Le hadith rapporté par Tabarani D’après Seyidna Ma`qil Ibn Yasâr, selon qui notre maître le Prophète, paix et salut sur lui, dit : « Mieux vaut pour l’un d’entre vous de se voir planter une aiguille en fer dans la tête que de toucher une femme qui lui est interdite. ».
Toutes ces sources ont conduit certains à considérer le fait de serrer la main d’une femme étrangère comme étant proscrit.
Les arguments de ceux qui ne le bannissent pas :
D’autres savants affirment totalement le contraire et expliquent les sources prophétiques ci-dessus par une autre approche.
Par rapport au hadith a), ils disent que le Prophète (pssl) a utilisé le terme « إني » qui signifie « Certes, moi », ce qui est une tawkid qui démontre que le fait de ne pas serrer la main des femmes lui est une exclusivité qui ne concerne pas les autres musulmans. Comme lorsqu’ il est arrivé lors de l’hégire vers Médine, le compagnon Abou Bakr emmena deux montures qui lui appartenait et présenta la meilleure à notre maître qui lui répondit : « Certes, moi je ne monte pas un chameau qui ne m'appartient pas », et Abu Bakr répondit « Ô Messager d’Allah, je t’en fais cadeaux », Notre Maître, paix et salut sur lui, lui dit : « Plutôt vend le moi et je te payerai plus tard ».
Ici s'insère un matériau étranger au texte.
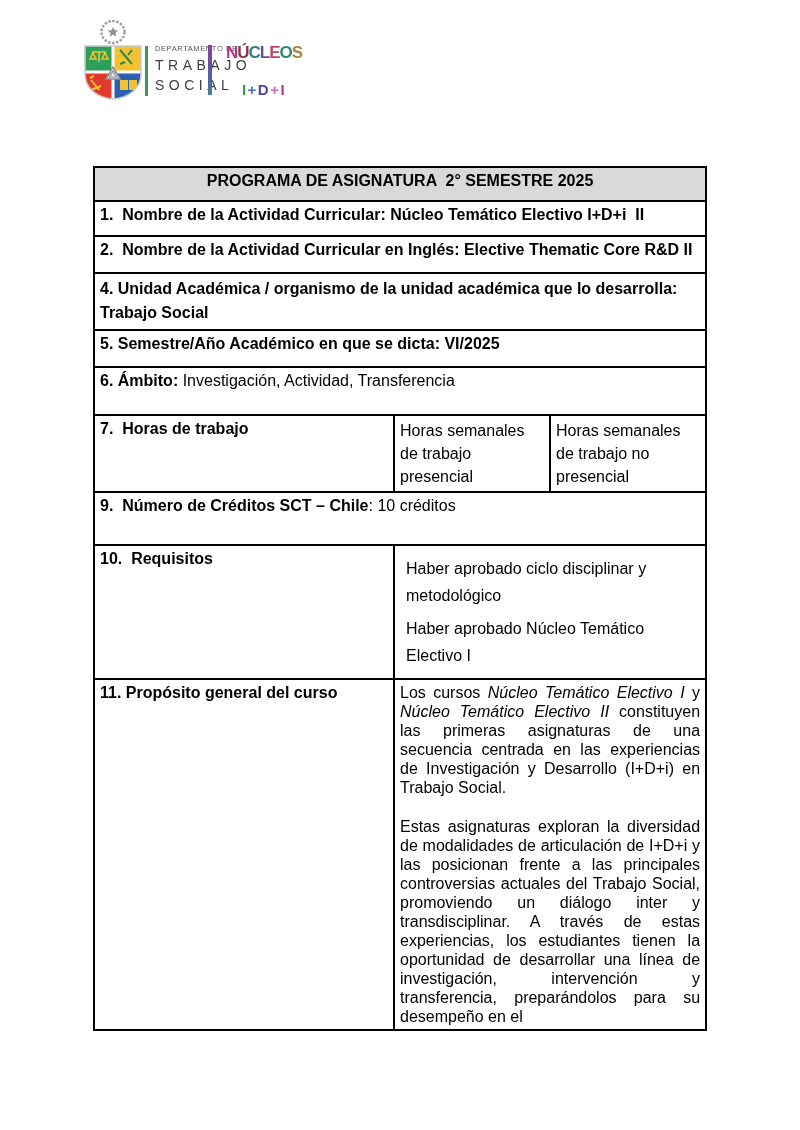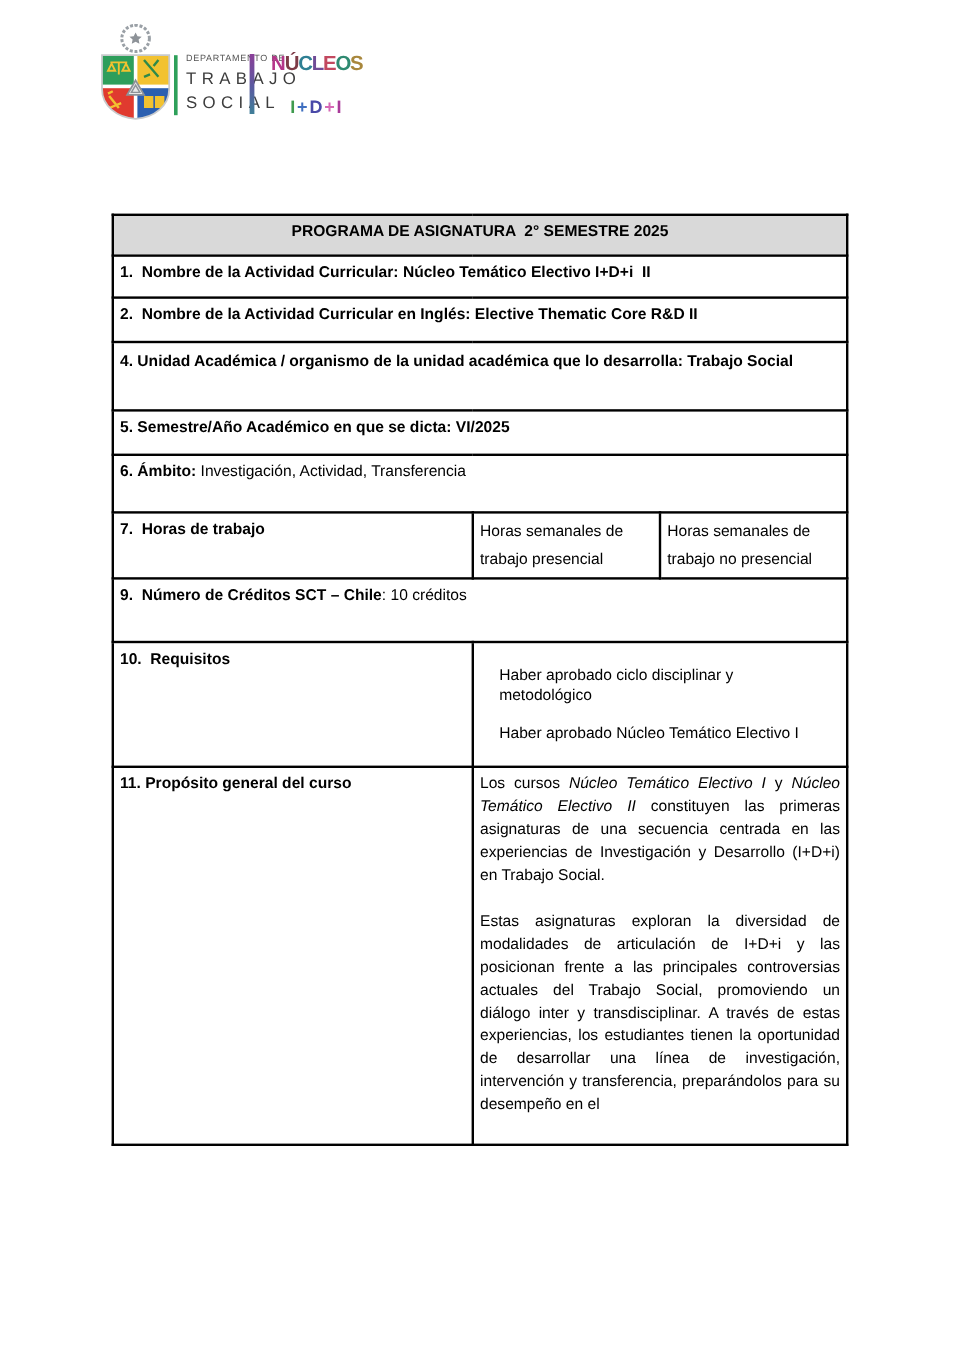--- a/index.html
+++ b/index.html
@@ -12,30 +12,30 @@
   .bar-green{position:absolute;left:65px;top:26px;width:3px;height:50px;background:#2ea05a;}
   .dept{position:absolute;left:75px;top:24px;color:#3d3d3d;}
   .dept-small{font-size:7.5px;letter-spacing:0.6px;color:#555;margin-bottom:2px;white-space:nowrap;}
   .dept-big{font-size:14px;letter-spacing:4.5px;line-height:20px;white-space:nowrap;}
   .bar-purple{position:absolute;left:128px;top:25px;width:4px;height:50px;background:linear-gradient(#8a3f98 0%,#5a5aa0 55%,#3f7f98 100%);}
   .nucleos{position:absolute;left:136px;top:20px;width:96px;text-align:center;}
   .nucleos-word{font-weight:bold;font-size:17px;letter-spacing:-1px;line-height:26px;white-space:nowrap;}
   .idi-word{font-weight:bold;font-size:15px;letter-spacing:1.5px;line-height:16px;margin-top:16px;}
 
   
-  table.program{border-collapse:collapse;table-layout:fixed;position:absolute;left:93px;top:178px;width:612px;font-size:13px;padding-left:27px;}
+  table.program{border-collapse:collapse;table-layout:fixed;position:absolute;left:93px;top:166px;width:612px;font-size:16px;padding-left:27px;}
   table.program td{border:2px solid #000;padding:3px 5px;vertical-align:top;overflow:hidden;line-height:19px;}
   .hdr td{text-align:center;vertical-align:middle;font-weight:bold;}
   .b{font-weight:bold;}
   .t{white-space:pre-wrap;}
   .lh24{line-height:24px !important;}
   .subcol{line-height:23px !important;}
   .center{text-align:center;}
   .sct-line{margin:14px 0 0 128px;font-weight:normal;}
-  .req p{margin:16px;line-height:16px;}
+  .req p{margin:6px;line-height:27px;}
   td.purpose{line-height:20px;}
   .purpose p{margin:0 0 20px 0;text-align:justify;}
   .purpose p:last-child{margin:0;}
   .purpose em{font-style:italic;}
 </style>
 </head>
 <body>
 
 <div class="page">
Ici en analysant les deux phrases on voit la similitude :
« Certes, moi Je ne serre pas la main aux femmes. »
« Certes, moi Je ne monte pas un chameau qui ne m'appartient pas. »
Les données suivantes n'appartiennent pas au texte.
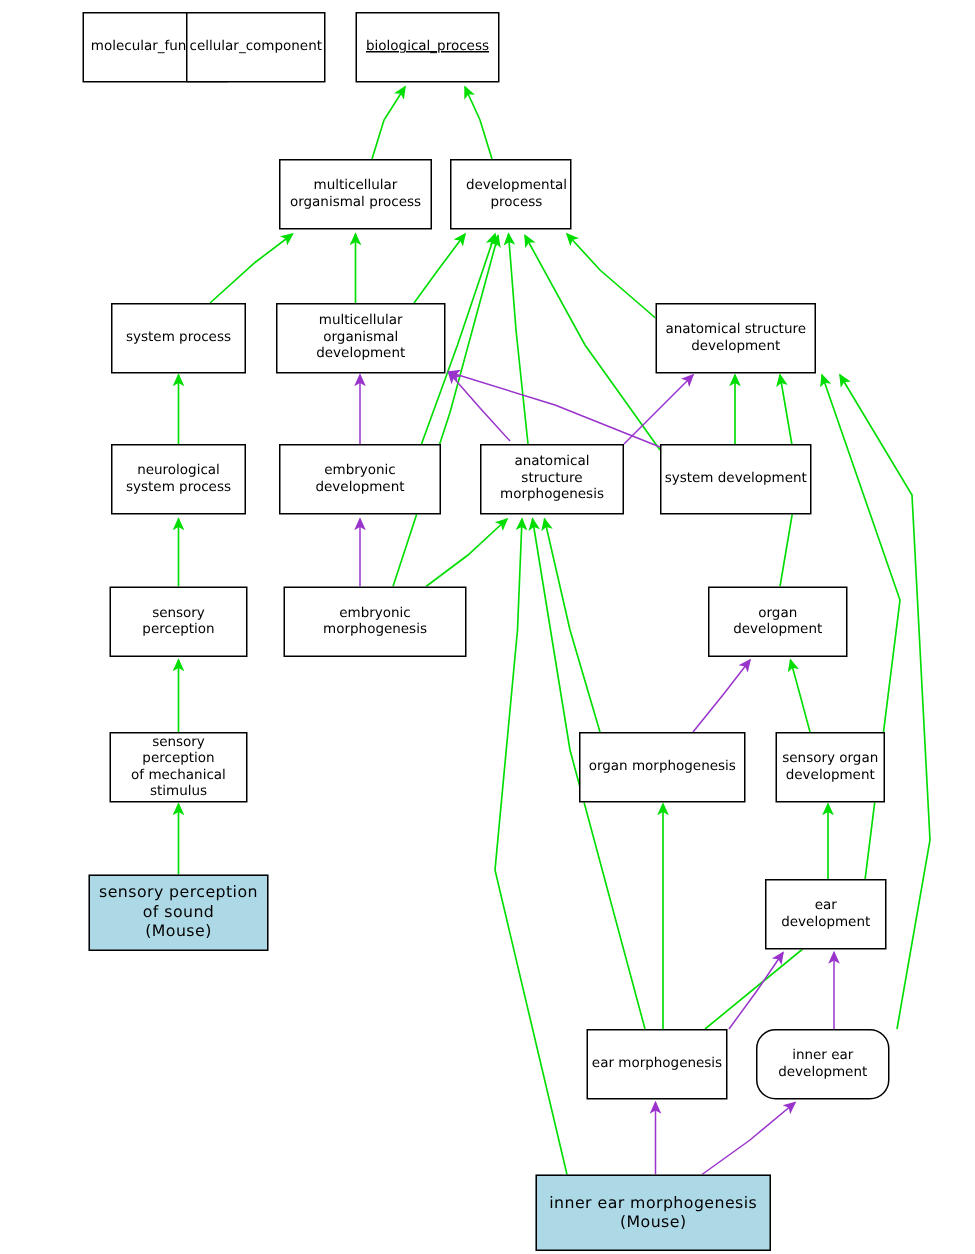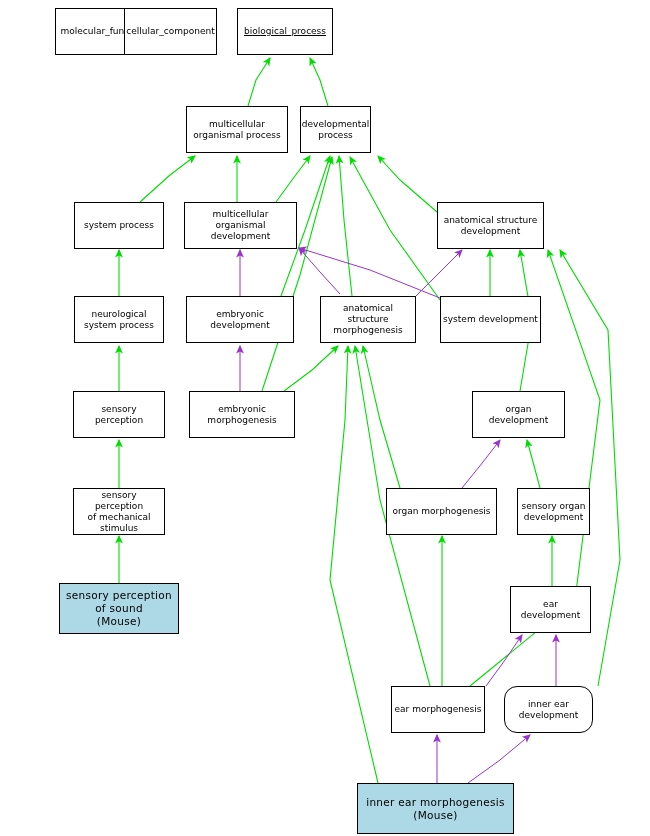--- a/index.html
+++ b/index.html
@@ -70,21 +70,21 @@
       <div class="node" style="left: 124px; top: 8px; width: 93px; height: 47px;">
         <span class="lbl">cellular_component</span>
       </div>
       <div class="node" style="left: 237px; top: 8px; width: 96px; height: 47px; text-decoration: underline;">
         <span class="lbl">biological_process</span>
       </div>
       <div class="node" style="left: 186px; top: 106px; width: 102px; height: 47px;">
         <span class="lbl">multicellular
 organismal process</span>
       </div>
-      <div class="node" style="left: 300px; top: 106px; width: 71px; height: 47px;">
+      <div class="node" style="left: 300px; top: 106px; width: 81px; height: 47px; justify-content: flex-end;">
         <span class="lbl">developmental
 process</span>
       </div>
       <div class="node" style="left: 74px; top: 202px; width: 90px; height: 47px;">
         <span class="lbl">system process</span>
       </div>
       <div class="node" style="left: 184px; top: 202px; width: 113px; height: 47px;">
         <span class="lbl">multicellular
 organismal development</span>
       </div>
@@ -102,21 +102,21 @@
       <div class="node" style="left: 320px; top: 296px; width: 96px; height: 47px;">
         <span class="lbl">anatomical structure
 morphogenesis</span>
       </div>
       <div class="node" style="left: 440px; top: 296px; width: 101px; height: 47px; justify-content: center;">
         <span class="lbl">system development</span>
       </div>
       <div class="node" style="left: 73px; top: 391px; width: 92px; height: 47px;">
         <span class="lbl">sensory perception</span>
       </div>
-      <div class="node" style="left: 189px; top: 391px; width: 106px; height: 47px;">
+      <div class="node" style="left: 189px; top: 391px; width: 122px; height: 47px;">
         <span class="lbl">embryonic morphogenesis</span>
       </div>
       <div class="node" style="left: 472px; top: 391px; width: 93px; height: 47px;">
         <span class="lbl">organ development</span>
       </div>
       <div class="node" style="left: 73px; top: 488px; width: 92px; height: 47px;">
         <span class="lbl">sensory perception
 of mechanical
 stimulus</span>
       </div>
On retrouve dans les deux phrases le même terme « إني » : « Certes, moi » pourtant tous les ouléma s’accordent sur le fait qu’il n’est nullement interdit de monter une monture qui ne nous appartient pas, cela fait parti plutôt de ce qu’on appelle « les exclusivités prophétiques ».
Pourquoi donc faire la différence avec le fait de serrer la main aux femmes. D’autant plus que le hadith c) d’Aicha illustre aussi le cas d’exception du Prophète (pssl).Concernant le hadith b) où il est dit que la main fornique par le touché, il est très important de prendre en considération les réalités linguistiques car dans le vocabulaire islamique le verbe « toucher » est utilisé pour désigner pudiquement l’acte sexuel, et ceci dans les versets coraniques et hadith prophétique, comme cela est rapporté dans le commentaire de Seyidn a Ibn `Abbâs de la formule coranique : « ou si vous avez touché les femmes ». Ibn `Abbâs dit en effet : « Toucher une femme », dans le Coran cela signifie avoir un rapport sexuel avec elle. L’examen des versets coraniques où figurent cette expression confirme manifestement cette interprétation : « Elle dit : Seigneur ! Comment aurais-je un enfant, alors qu’aucun homme ne m’a touchée ?" » s.19 v20; « Et si vous divorcez d’avec elles sans les avoir touchées. » s.2 v237.
Dans ce hadith, il n’est donc nullement question du fait de serrer la main d’une femme mais plutôt de caresser et de s’adonner aux préliminaires par le toucher en vue du péché. D’ailleurs on note à la fin du hadith b) : « et tout cela est confirmé ou infirmé par le sexe ». C’est aussi le cas pour le hadith d).
En ce qui nous concerne nous adoptons la vision du deuxième groupe d’ouléma qui ne voit nullement le mal à serrer la main aux femmes lorsqu’il n’est nullement mal intentionné.
Converser avec plusieurs personnes afin d’en choisir un(e) seul(e)
Tant qu’on ne s’engage à rien lors des conversations il n’y a aucun inconvénient.
Approcher une femme déjà fiancée
L’interdiction pour tout croyant de faire des avances ou d’approcher une femme déjà fiancée en vue d’un mariage, relève d’un consensus juridique entre les différentes écoles. Elles se référent aux multiples sources dans lesquelles notre maître le prophète, paix et salut sur lui, interdit formellement à tout croyant de faire des avances à une femme déjà fiancée à un autre. (Bukhari, Muslim entre autre).